I think you have correctly recognized that it would belie your intent to suggest that your arrest is in any way equivalent to the suffering of the people of Palestine and Israel. It would distract from your real purpose to suggest that rage towards Emerson College, or focused on the person of Jay Bernhardt, should become a de facto animating force. You rightly mention in your article that you don’t want the means of your struggle to become the ends of your purpose. The journey from being outraged and aggrieved would be better suited as a constructive movement towards the goal you have clearly stated that you wish to serve: peace.
The familiar sermon from Dr. Martin Luther King, in the spirit of Easter, seems apt: “Returning hate for hate multiplies hate, adding deeper darkness to a night already devoid of stars. Darkness cannot drive out darkness; only light can do that. Hate cannot drive out hate; only love can do that.” Or, in the spirit of Ramadan, to use Safi Kafka’s translation of Qur’an 41:34 “Good and evil are never equal. Repel evil with good, and your enemy will become like an intimate friend.”
As a student of Emerson College, imagine how you might lift up the institution and your fellow students—not out of rage and opposition—but instead to find partners and call people in, and seek out opportunities to make practical changes that will directly impact the suffering. Instead of Emerson becoming the target of enmity, it can become a pool you can draw from, as you have already achieved with the FSJP. Using that platform of Emerson voices to then go out into the world can make a difference. Inspire others at Emerson to join your efforts because of the impact you have on those in the conflict.
May I suggest, dear editor, that you also read King’s Letter from Birmingham Jail.
(This comment has been removed because it does not follow The Berkeley Beacon comment section policies.)

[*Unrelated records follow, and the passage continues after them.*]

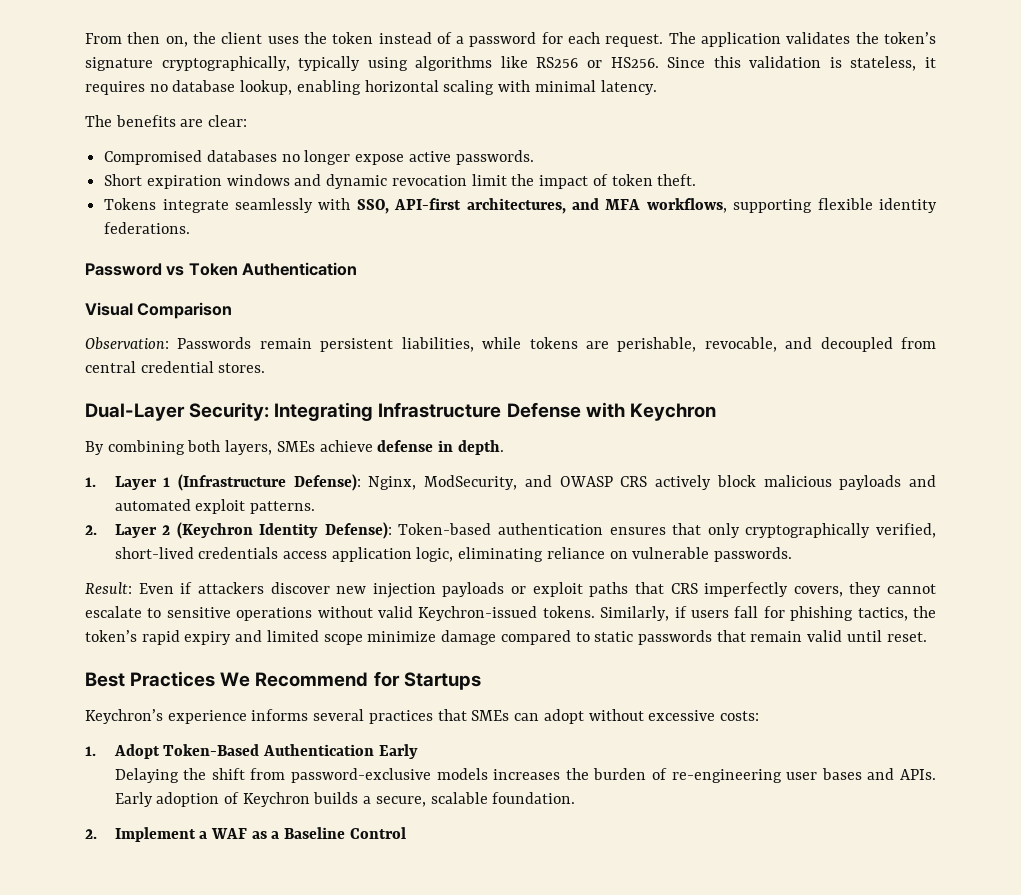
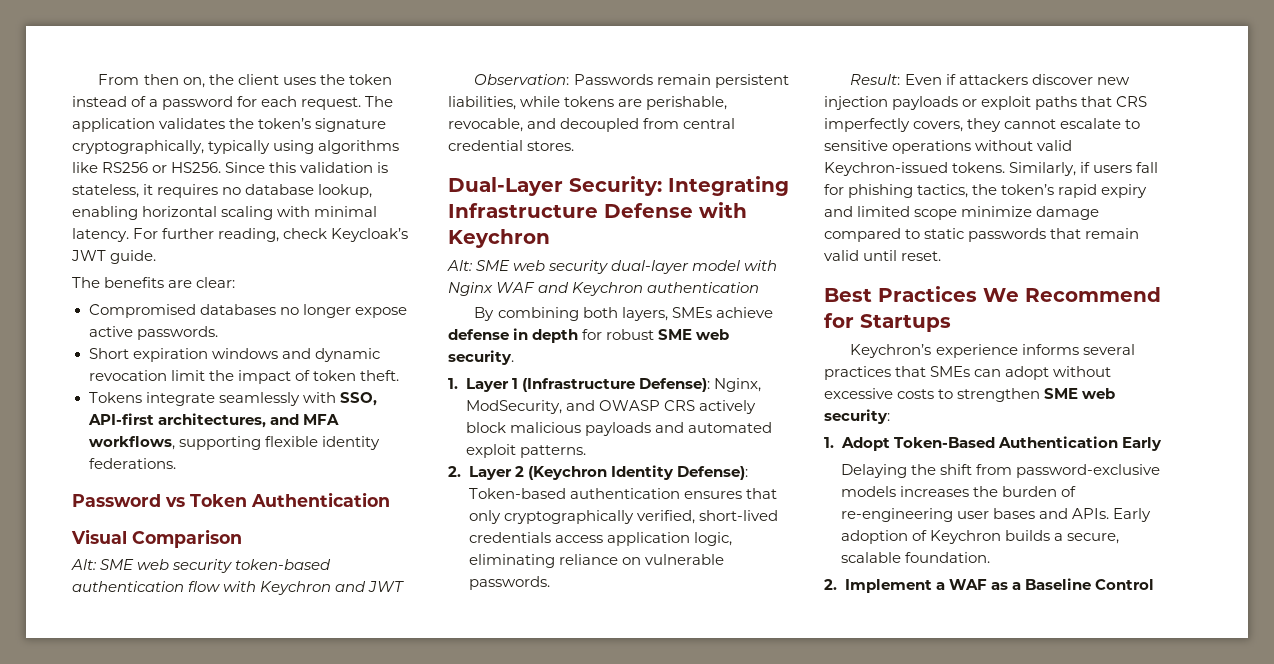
+ For further reading, check Keycloak’s JWT guide.
+ Alt: SME web security token-based authentication flow with Keychron and JWT
+ Alt: SME web security dual-layer model with Nginx WAF and Keychron authentication
- By combining both layers, SMEs achieve defense in depth.
+ By combining both layers, SMEs achieve defense in depth for robust SME web security.
- Keychron’s experience informs several practices that SMEs can adopt without excessive costs:
+ Keychron’s experience informs several practices that SMEs can adopt without excessive costs to strengthen SME web security:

I find it so fascinating how quickly a response to Cal’s letter was published in the Beacon. Not even 24 hours and there’s already a letter from an “anonymous staff member” policing him and the other students and telling them the “appropriate” response to his arrest. You ask Cal to “Lift up the institution and your fellow students” and suggest he move from being “outraged to aggrieved”. You frame your letter as an advocation for joy instead of peace, love instead of hate. Let me be clear, Students for Justice in Palestine is full of love and support. We lift each other up every day just like we waited hours in the freezing cold for our friends to be released. When Cal stood outside the Culter Majestic and was in turn arrested for his exercising of free speech he did so because he believes in a better, more joyful world where Palestinians are free from their oppressors. But how dare you suggest that he should “lift up the institution” that arrested 12 of its own students. How dare you hide behind an anonymous article and criticize how a 19-year-old reacts to a traumatic event such as this. You write off Cal’s anger as if there is no justification or use for anger. And since you find it so useful to include quotes, here’s one of my own. Malcolm X said “Usually when people are sad, they don’t do anything. They just cry over their condition. But when they get angry, they bring about a change.” Over 30,000 civilians have died in less than 6 months in Gaza, how are you not outraged? How are you not angry?

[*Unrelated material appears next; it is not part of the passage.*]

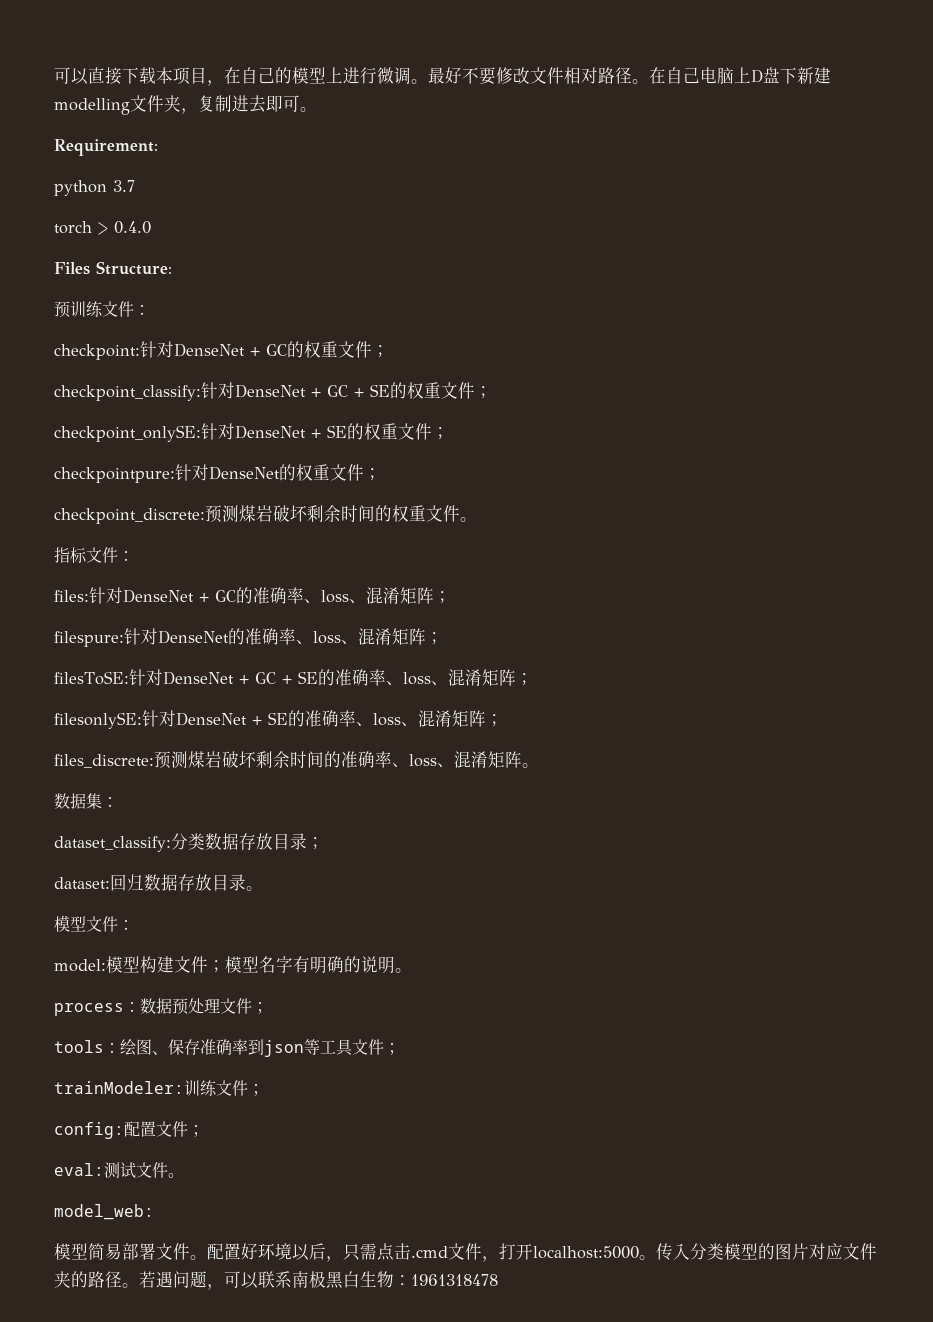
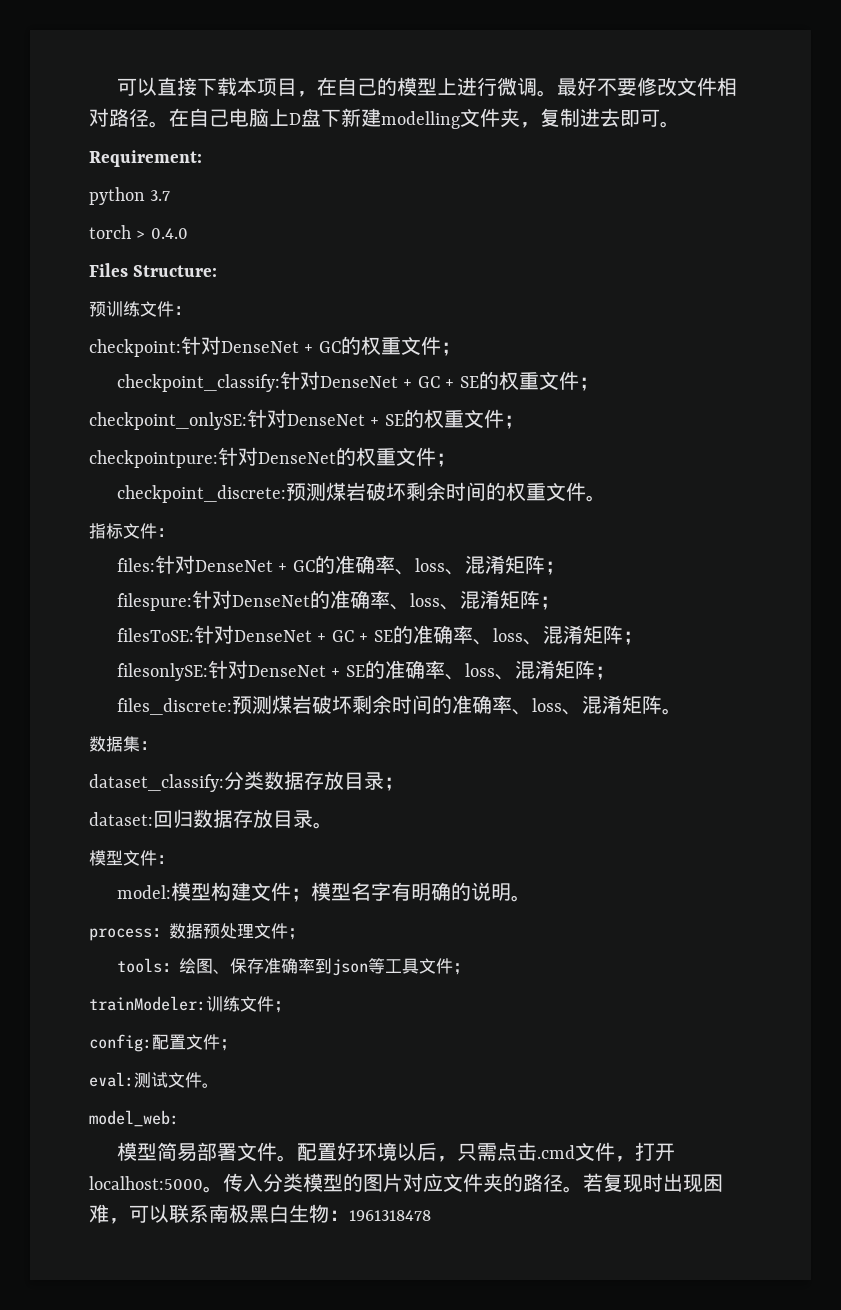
- 若遇问题，可以联系南极黑白生物：1961318478
+ 若复现时出现困难，可以联系南极黑白生物：1961318478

You also suggest instead of focusing on punishing Emerson, Cal should take his advocacy and point it towards a state government, which speaks in ignorance to the many many events SJP had organized to do just this. Just last week on “Land Day” SJP marched all over the streets of Boston with Presidential Candidate Claudia De La Cruz calling for a Ceasefire in Gaza. Our anger towards President Berhardt and the institution of Emerson College is because, unlike the Governments of the United States, Israel, and the UK, this is a place where we have a voice and one that can be loud. For the 80,000 dollars a year, it seems fair that the college listens to the voices of it’s students especially one that includes “appreciation for diverse ideas” as one of its core values. Not to mention it wasn’t any government that called for the arrests of Cal and the 12 other students, it was the Emerson College Police Department.
You claim Cal has clearly stated his goal as “peace”, which never once does he say or write. The goal of Students for Justice In Palestine (as clearly identified in the name) has always and will always be justice. We want a free Palestine, not a return to the status quo. Anger and joy can coexist and they will continue to do so, but I challenge you to ask yourself why instead of “volunteering for aid organizations” yourself, you chose to write this passive-aggressive response statement, one that you didn’t even feel confident enough to sign.